Supplied material:
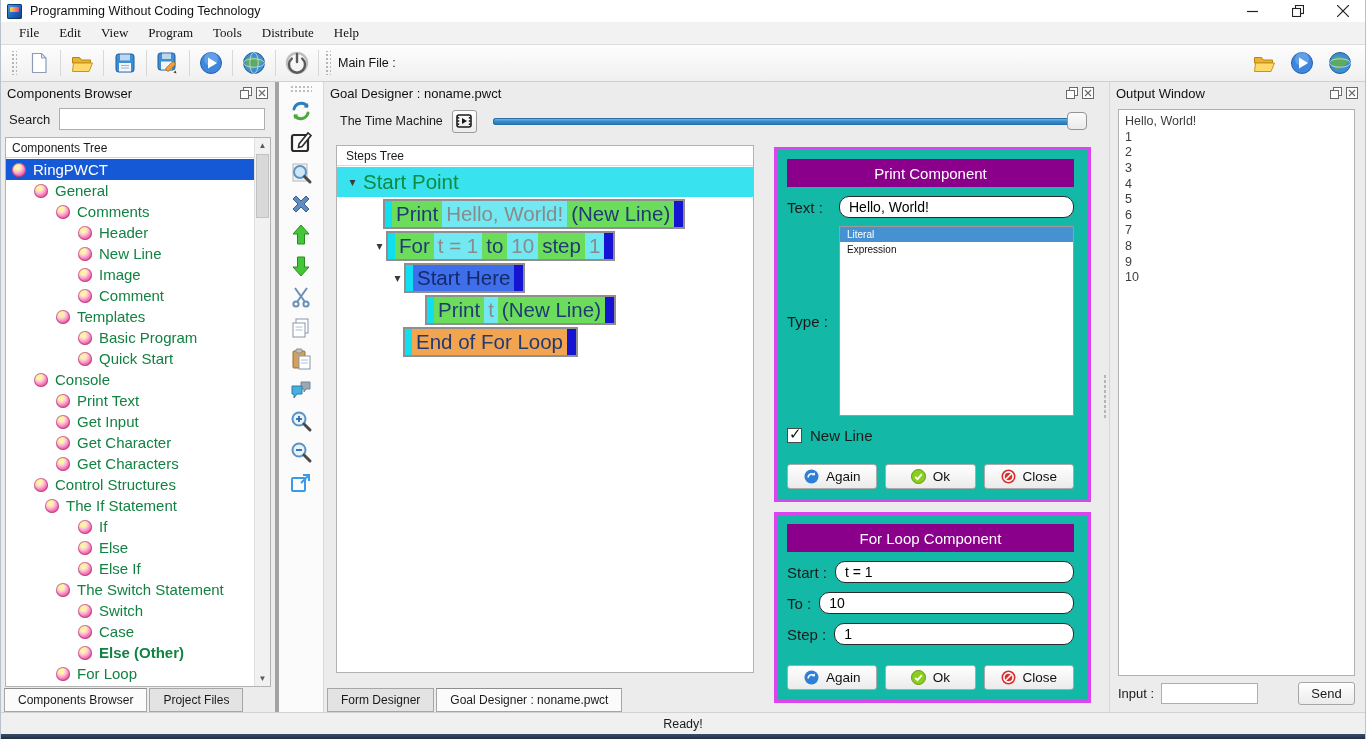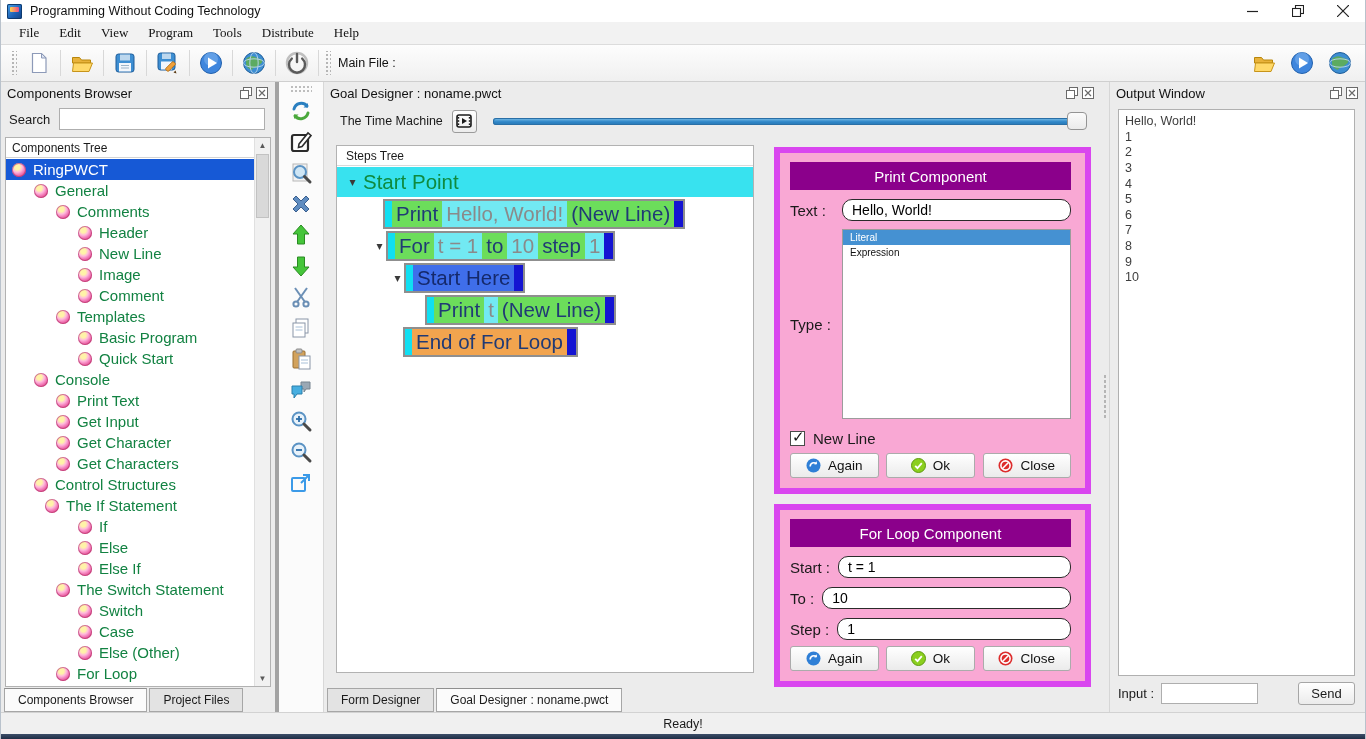--- a/index.html
+++ b/index.html
@@ -102,37 +102,37 @@
   .lead { width:7px; background:var(--step-lead); flex:0 0 auto; }
   .endbar { width:9px; background:var(--step-endbar); flex:0 0 auto; }
   .seg { display:flex; align-items:center; padding:0 4px; color:#203a75; white-space:pre; }
   .seg.kw { background:var(--step-green); }
   .seg.val { background:var(--step-cyan); color:#8a8a8a; }
   .step-box.blue .seg { background:var(--step-blue); color:#15296b; }
   .step-box.orange .seg { background:var(--step-orange); color:#203a75; }
 
   
   .comp-area { flex:1; display:flex; flex-direction:column; padding:11px 10px 0 20px; min-width:0; }
-  .comp-panel { border:6px solid #d946ef; background:#f9a8d4; padding:9px 14px 10px 10px; }
+  .comp-panel { border:3px solid #d946ef; background:#14b8a6; padding:9px 14px 10px 10px; }
   .comp-title { height:28px; background:var(--purple); color:#fff; font-size:15px;
                 display:flex; align-items:center; justify-content:center; }
   .field-row { display:flex; align-items:center; margin-top:9px; }
   .field-label { font-size:15px; margin-right:8px; white-space:nowrap; }
   .w52 { width:52px; margin-right:0; flex:0 0 auto; }
   .rinput { flex:1; height:22px; border:1.5px solid #2b2b2b; border-radius:10px; background:#fff;
             font-size:14px; padding:0 9px; font-family:"Liberation Sans",sans-serif; outline:none; min-width:0; }
   .type-row { display:flex; margin-top:8px; }
   .type-row .field-label { align-self:center; }
   .listbox { flex:1; height:190px; border:1px solid #9c9c9c; background:#fff; font-size:10px; overflow:hidden; }
   .list-opt { padding:2px 7px; color:#111; }
   .list-opt.selected { background:var(--list-sel); color:#fff; }
   .check-row { display:flex; align-items:center; gap:8px; margin-top:11px; font-size:15px; }
   .checkbox { width:15px; height:15px; border:1px solid #4a4a4a; background:#fff; position:relative; }
   .checkbox .mark { position:absolute; left:1px; top:-4px; font-size:15px; color:#111; }
-  .btn-row { display:flex; justify-content:space-between; margin-top:6px; }
+  .btn-row { display:flex; justify-content:space-between; margin-top:20px; }
   .pbtn { width:31.5%; height:25px; border:1px solid #ababab; border-radius:3px;
           background:linear-gradient(#ffffff,#ebebeb); display:flex; align-items:center; justify-content:center;
           gap:7px; font-size:13.5px; color:#111; }
   .gap10 { height:10px; flex:0 0 auto; }
 
   
   .splitter { width:8px; flex:0 0 auto; display:flex; align-items:center; justify-content:center; }
   .splitter .dots { width:4px; height:46px;
     background-image:radial-gradient(#b5b5b5 1px, transparent 1.1px); background-size:4px 5px; }
 
@@ -404,21 +404,21 @@
               <span class="tree-label">The Switch Statement</span>
             </div>
             <div class="tree-row" style="padding-left: 72px;">
               <span class="bullet"></span>
               <span class="tree-label">Switch</span>
             </div>
             <div class="tree-row" style="padding-left: 72px;">
               <span class="bullet"></span>
               <span class="tree-label">Case</span>
             </div>
-            <div class="tree-row" style="padding-left: 72px;">
+            <div class="tree-row" style="padding-left: 72px; font-weight: bold;">
               <span class="bullet"></span>
               <span class="tree-label">Else (Other)</span>
             </div>
             <div class="tree-row" style="padding-left: 50px;">
               <span class="bullet"></span>
               <span class="tree-label">For Loop</span>
             </div>
           </div>
         <div class="vscroll">
           <div class="vs-arrow">▲</div>

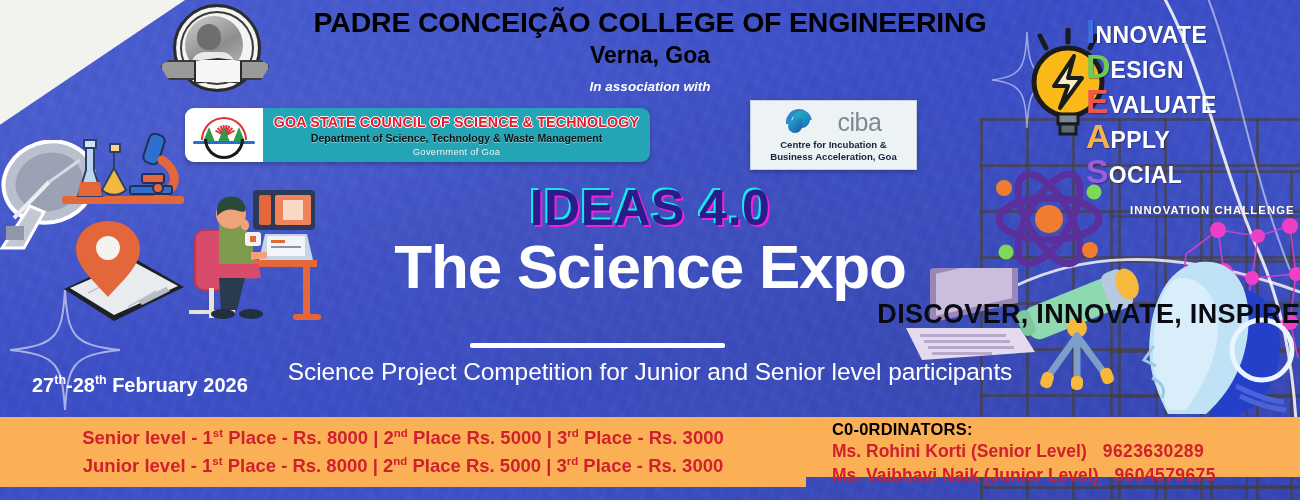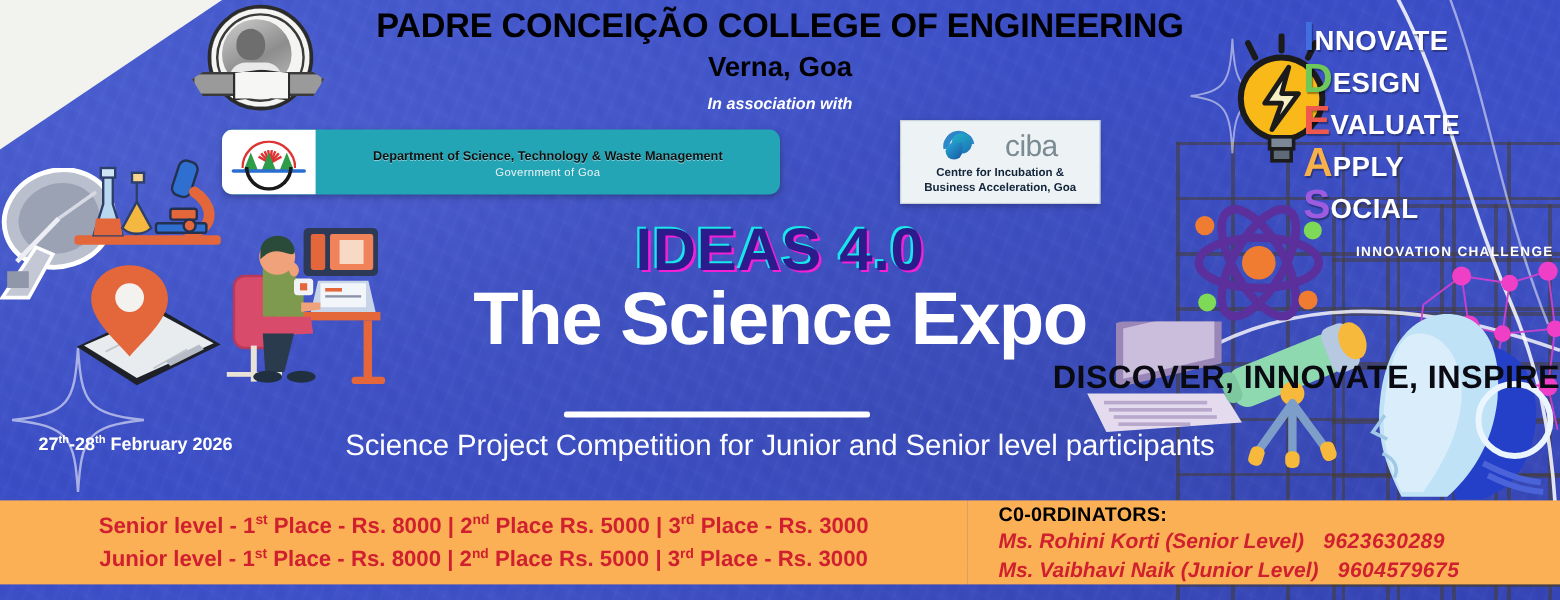--- a/index.html
+++ b/index.html
@@ -157,42 +157,42 @@
     position:absolute;left:470px;top:343px;width:255px;height:5px;background:#fff;border-radius:2px;
   }
   .subline{
     position:absolute;left:0;right:0;top:358px;text-align:center;
     font-size:24.5px;color:#fff;font-weight:normal;letter-spacing:-.1px;
   }
 
   
   .date-block{position:absolute;left:32px;top:357px;color:#fff;}
   .date-label{font-size:20px;font-weight:bold;letter-spacing:.3px;}
-  .date-value{font-size:15px;font-weight:bold;margin-top:4px;white-space:nowrap;}
+  .date-value{font-size:20px;font-weight:bold;margin-top:16px;white-space:nowrap;}
   sup{font-size:.62em;vertical-align:super;}
 
   
   .acronym{position:absolute;right:14px;top:14px;width:200px;}
   .acr-row{display:flex;align-items:baseline;white-space:nowrap;line-height:1;margin-bottom:1px;}
   .acr-cap{font-size:34px;font-weight:bold;text-shadow:1px 1px 1px rgba(0,0,0,.35);}
   .acr-rest{font-size:23px;font-weight:bold;color:#fff;letter-spacing:.4px;text-shadow:1px 1px 1px rgba(0,0,0,.3);text-align:right;}
   .acr-foot{font-size:11.3px;font-weight:bold;color:#fff;letter-spacing:1.1px;margin-left:44px;margin-top:16px;white-space:nowrap;}
 
   
   .prize-bar{
     position:absolute;left:0;top:417px;width:806px;height:70px;
     background:#fbb055;display:flex;flex-direction:column;justify-content:center;align-items:center;
   }
   .prize-line{font-size:18.5px;font-weight:bold;color:#d0202f;white-space:nowrap;line-height:1.5;}
   .coord-bar{
-    position:absolute;left:806px;top:417px;width:494px;height:70px;
+    position:absolute;left:806px;top:417px;width:494px;height:60px;
     background:#fbb055;padding:3px 16px 0 26px;box-sizing:border-box;
   }
   .coord-title{font-size:16.5px;font-weight:bold;color:#000;letter-spacing:.2px;}
-  .coord-row{font-size:17.5px;font-weight:bold;color:#d0202f;white-space:nowrap;line-height:1.3;margin-top:1px;font-style:italic;}
+  .coord-row{font-size:17.5px;font-weight:bold;color:#d0202f;white-space:nowrap;line-height:1.3;margin-top:1px;}
   .coord-row .ph{margin-left:16px;letter-spacing:.4px;}
 
   
   .ill{position:absolute;}
   .sat-dish{left:-6px;top:140px;width:104px;height:110px;}
   .flasks{left:58px;top:130px;width:130px;height:90px;}
   .pinphone{left:58px;top:215px;width:130px;height:112px;}
   .desk{left:175px;top:182px;width:155px;height:145px;}
   .bulb{left:1022px;top:28px;width:92px;height:110px;}
   .atom{left:990px;top:160px;width:118px;height:118px;}
@@ -250,20 +250,21 @@
       <div class="sun"></div>
       <div class="trees">
           <i></i>
           <i></i>
           <i></i>
         </div>
       <div class="wave"></div>
       <div class="gear"></div>
     </div>
     <div class="txt">
+      <div class="g-l1">GOA STATE COUNCIL OF SCIENCE &amp; TECHNOLOGY</div>
       <div class="g-l2">Department of Science, Technology &amp; Waste Management</div>
       <div class="g-l3">Government of Goa</div>
     </div>
   </div>
 
   <div class="ciba">
     <div class="ciba-row">
       <div class="ciba-mark">
         <div class="c1"></div>
           <div class="c2"></div>

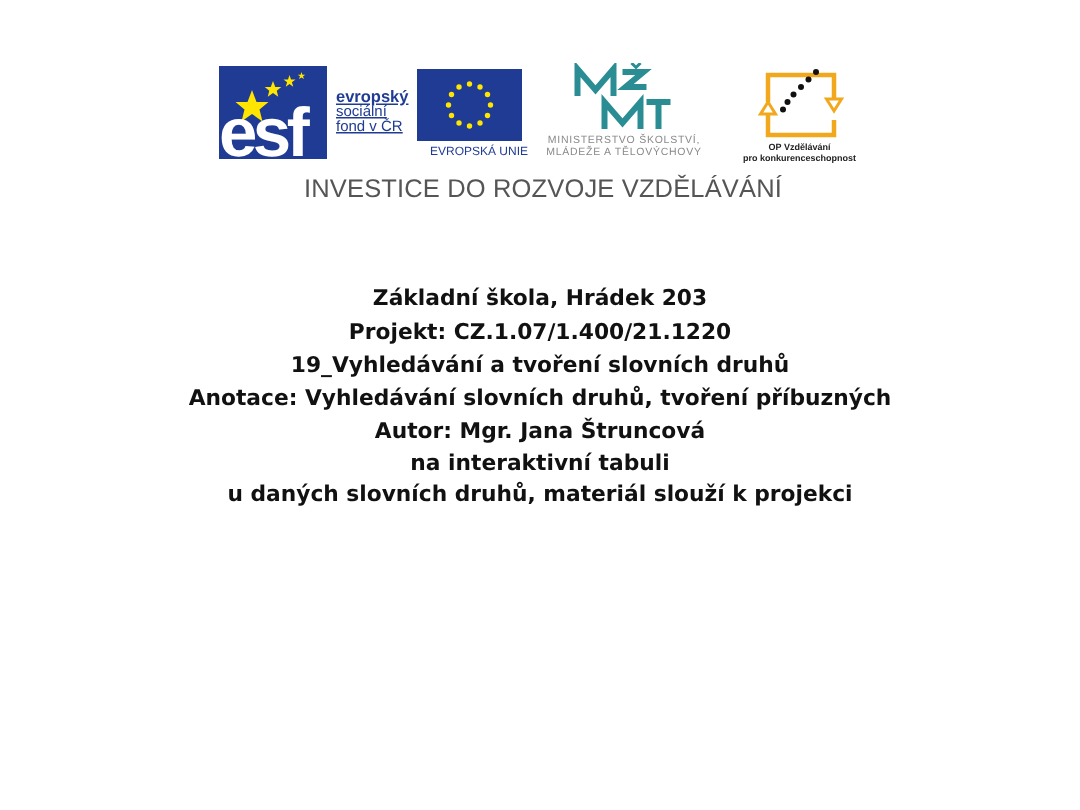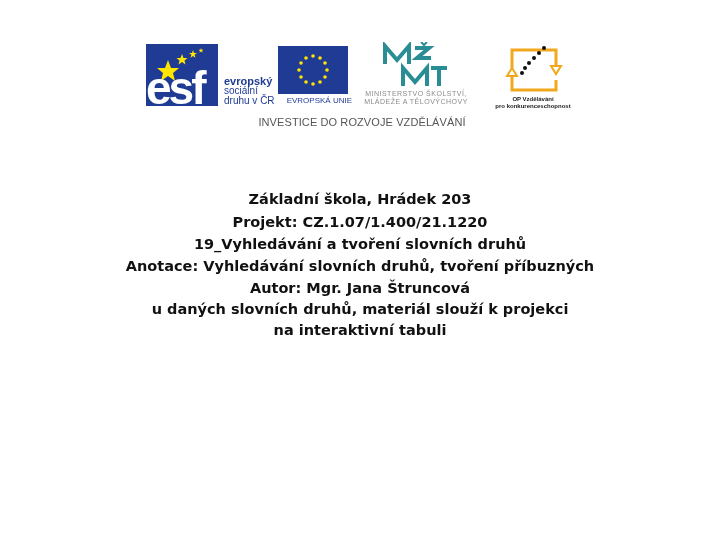--- a/index.html
+++ b/index.html
@@ -45,25 +45,26 @@
       font-family: "Liberation Sans", sans-serif;
       font-weight: bold;
       font-size: 46px;
       line-height: 40px;
       color: #1f3b94;
       letter-spacing: -3px;
     }
     .esf-letters .white { color: #ffffff; }
     .esf-text {
       position: absolute;
-      left: 78px; top: 32px;
+      left: 78px; top: 16px;
       font-size: 10px;
       line-height: 10px;
       color: #1f3b94;
       white-space: nowrap;
+      text-decoration: underline;
     }
     .esf-text .bold { font-weight: bold; font-size: 11px; }
     .eu-logo {
       position: absolute;
       left: 136px; top: 6px;
       width: 74px; height: 60px;
     }
     .eu-flag {
       position: absolute;
       left: 2px; top: 0;
@@ -108,21 +109,21 @@
       line-height: 7px;
       color: #222;
       text-align: center;
       font-weight: bold;
       white-space: nowrap;
     }
     .banner-tagline {
       position: absolute;
       left: 0; top: 76px;
       width: 340px;
-      font-size: 11px;
+      font-size: 17px;
       color: #555555;
       text-align: center;
       letter-spacing: 0.1px;
       white-space: nowrap;
     }
     
     .text-body {
       position: absolute;
       left: 0;
       top: 188px;
@@ -157,21 +158,21 @@
           <polygon points="47,6 48,9 51,9 48.6,10.8 49.5,13.8 47,12 44.5,13.8 45.4,10.8 43,9 46,9" fill="#ffe500"></polygon>
           <polygon points="55,4 55.6,5.8 57.5,5.8 56,6.9 56.6,8.7 55,7.6 53.4,8.7 54,6.9 52.5,5.8 54.4,5.8" fill="#ffe500"></polygon>
         </svg>
       </div>
       <div class="esf-letters">
         <span class="white">esf</span>
       </div>
       <div class="esf-text">
         <div class="bold">evropský</div>
         <div>sociální</div>
-        <div>druhu v ČR</div>
+        <div>fond v ČR</div>
       </div>
     </div>
 
     <div class="eu-logo">
       <div class="eu-flag">
         <svg width="70" height="48" viewBox="0 0 70 48">
           <g fill="#ffe500">
             <circle cx="35" cy="10" r="1.8"></circle>
             <circle cx="42" cy="12" r="1.8"></circle>
             <circle cx="47" cy="17" r="1.8"></circle>
@@ -232,17 +233,17 @@
 
     <div class="banner-tagline" style="left:52px">INVESTICE DO ROZVOJE VZDĚLÁVÁNÍ</div>
   </div>
 
   <div class="text-body">
     <span class="line">Základní škola, Hrádek 203</span>
     <span class="line">Projekt: CZ.1.07/1.400/21.1220</span>
     <span class="line">19_Vyhledávání a tvoření slovních druhů</span>
     <span class="line anno">Anotace: Vyhledávání slovních druhů, tvoření příbuzných</span>
     <span class="line">Autor: Mgr. Jana Štruncová</span>
+    <span class="line anno">na interaktivní tabuli</span>
     <span class="line anno">u daných slovních druhů, materiál slouží k projekci</span>
-    <span class="line anno">na interaktivní tabuli</span>
   </div>
 
 </div>
 
 </body></html>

Your assignment: The word "shadow" is the filter: copy every line of the listing above that contains it.

Solution for this exercise:
   .acr-cap{font-size:34px;font-weight:bold;text-shadow:1px 1px 1px rgba(0,0,0,.35);}
   .acr-rest{font-size:23px;font-weight:bold;color:#fff;letter-spacing:.4px;text-shadow:1px 1px 1px rgba(0,0,0,.3);text-align:right;}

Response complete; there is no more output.